(Detected change data)

════════════════════

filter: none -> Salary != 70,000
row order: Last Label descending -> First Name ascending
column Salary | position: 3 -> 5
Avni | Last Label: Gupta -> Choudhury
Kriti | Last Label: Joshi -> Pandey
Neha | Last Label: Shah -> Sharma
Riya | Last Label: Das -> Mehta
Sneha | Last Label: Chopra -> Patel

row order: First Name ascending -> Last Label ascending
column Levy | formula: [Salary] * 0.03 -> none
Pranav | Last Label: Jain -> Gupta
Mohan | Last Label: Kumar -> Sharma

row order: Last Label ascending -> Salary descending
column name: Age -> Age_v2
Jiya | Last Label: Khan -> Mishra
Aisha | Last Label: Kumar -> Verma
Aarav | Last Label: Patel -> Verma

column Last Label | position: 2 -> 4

════════════════════

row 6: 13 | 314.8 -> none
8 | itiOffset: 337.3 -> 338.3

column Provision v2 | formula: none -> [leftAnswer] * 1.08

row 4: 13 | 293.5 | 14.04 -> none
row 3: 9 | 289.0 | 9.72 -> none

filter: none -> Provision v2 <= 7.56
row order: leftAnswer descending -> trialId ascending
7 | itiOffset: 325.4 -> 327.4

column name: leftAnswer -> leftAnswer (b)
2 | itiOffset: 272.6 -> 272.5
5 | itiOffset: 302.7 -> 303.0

════════════════════

> Exercise description: Retype exactly, and only, the lines above from the one where "row order: leftAnswer" occurs up to and including the one where "5 | itiOffset: 302.7 -> 303.0" occurs.

> Response area:
row order: leftAnswer descending -> trialId ascending
7 | itiOffset: 325.4 -> 327.4

column name: leftAnswer -> leftAnswer (b)
2 | itiOffset: 272.6 -> 272.5
5 | itiOffset: 302.7 -> 303.0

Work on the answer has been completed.